Next Wednesday, in the enormous glass-paneled European Union Parliament building in Brussels, hundreds of men and women will gather to mark the start of a new era. A similar celebration will be held in Toronto, another in Casablanca and others in Tokyo, New Delhi, Rio de Janeiro, Paris, Auckland and Mexico City, among other places.
In each of these cities, people will be celebrating an unprecedented international treaty that's going into effect that day. It is the product of eight years of work and it has brought 141 countries together. It represents exactly the kind of broad global undertaking that idealists all over the world have been striving for since the end of World War II: a massive, worldwide plan to address a terribly pressing problem confronting the entire planet.
The treaty is the Kyoto Protocol, a collective response to the greatest security crisis in the world -- global warming.

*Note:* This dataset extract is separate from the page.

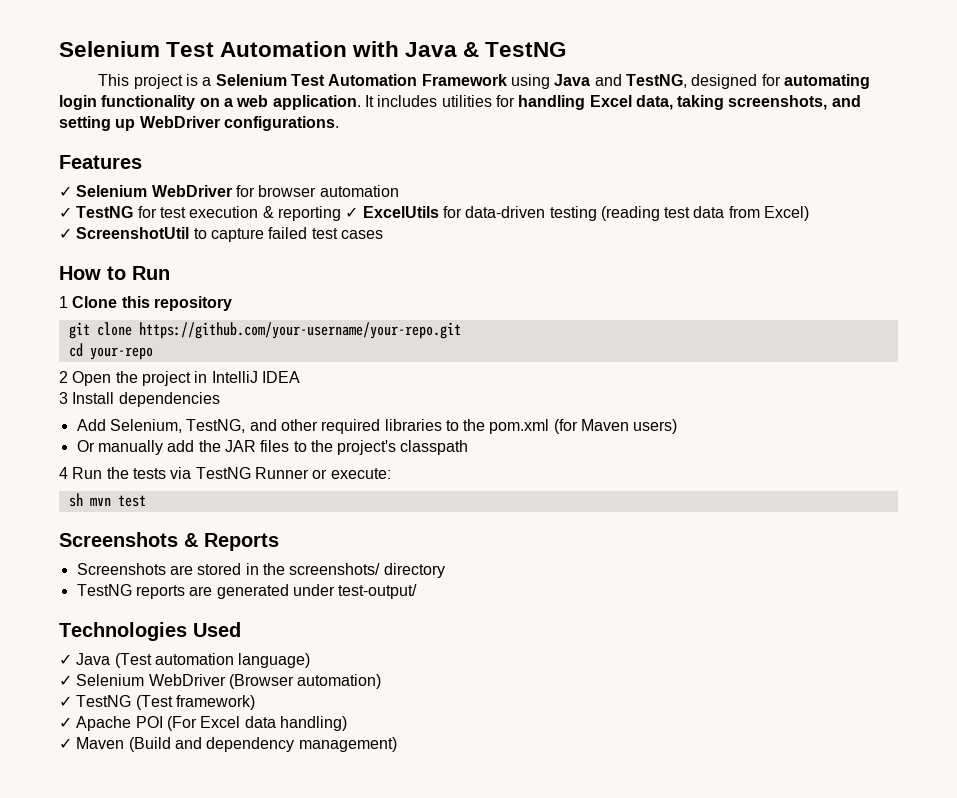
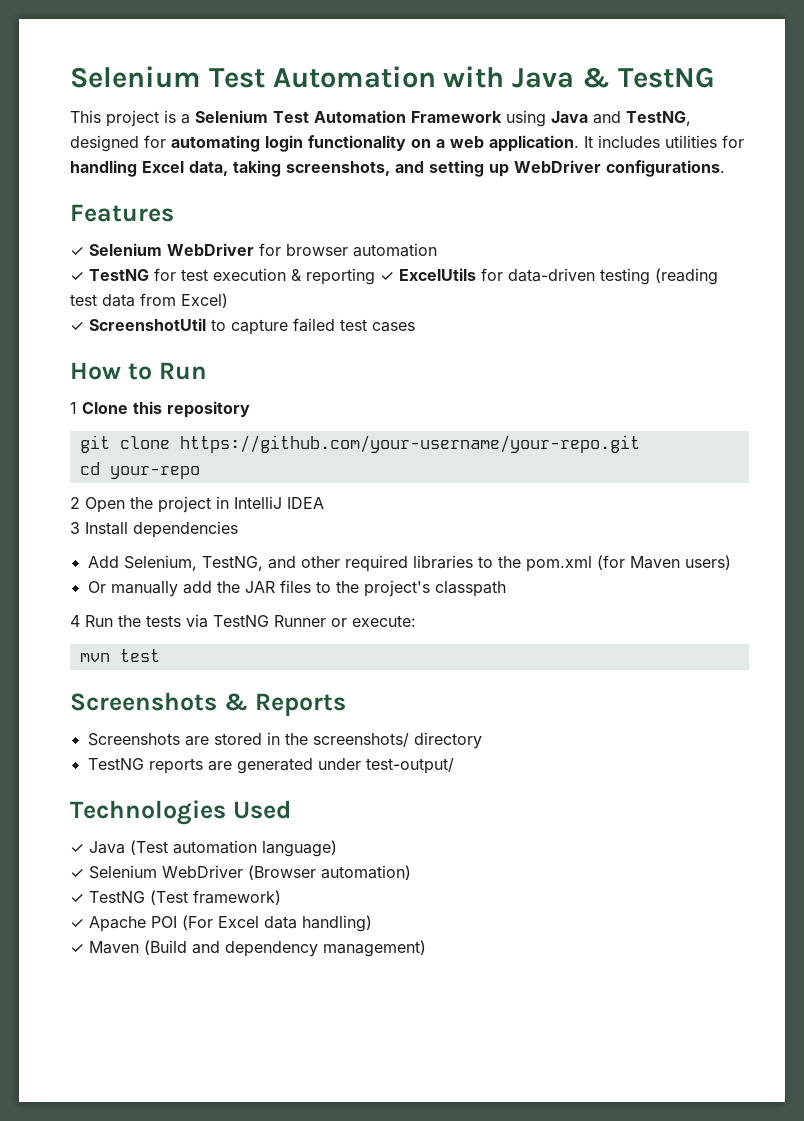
- sh mvn test
+ mvn test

But one country will not be celebrating. The United States. Even though almost all European countries are on board, and even though Russia is on board and even though China is on board, the United States, in an act of supreme irresponsibility, is standing on the platform watching the train leave the station. (The only other industrialized nations that have failed to join the protocol are Monaco and Australia.)
This is particularly egregious when you consider that the United States would be by far the most significant participant. That's because it is the single biggest polluter on the planet, accounting for about one-quarter of the world's greenhouse gases.
Why won't the United States take part? Because the Bush administration refuses to believe in science and refuses to ask for responsible leadership from its giant corporate backers. Instead, genuflecting to the coal, oil and automobile lobbies, our country continues to act like a superpower bully that does what it wants, when it wants and how it wants -- deadly consequences be damned.
The rules that apply to the rest of the world, the administration in effect is saying, need not apply to us. International agreements -- whether they involve the International Criminal Court, the Kyoto Protocol or the Geneva Convention -- should not be allowed to bind the hands of the most powerful nation on Earth. On that point, at least, the U.S. is are consistent.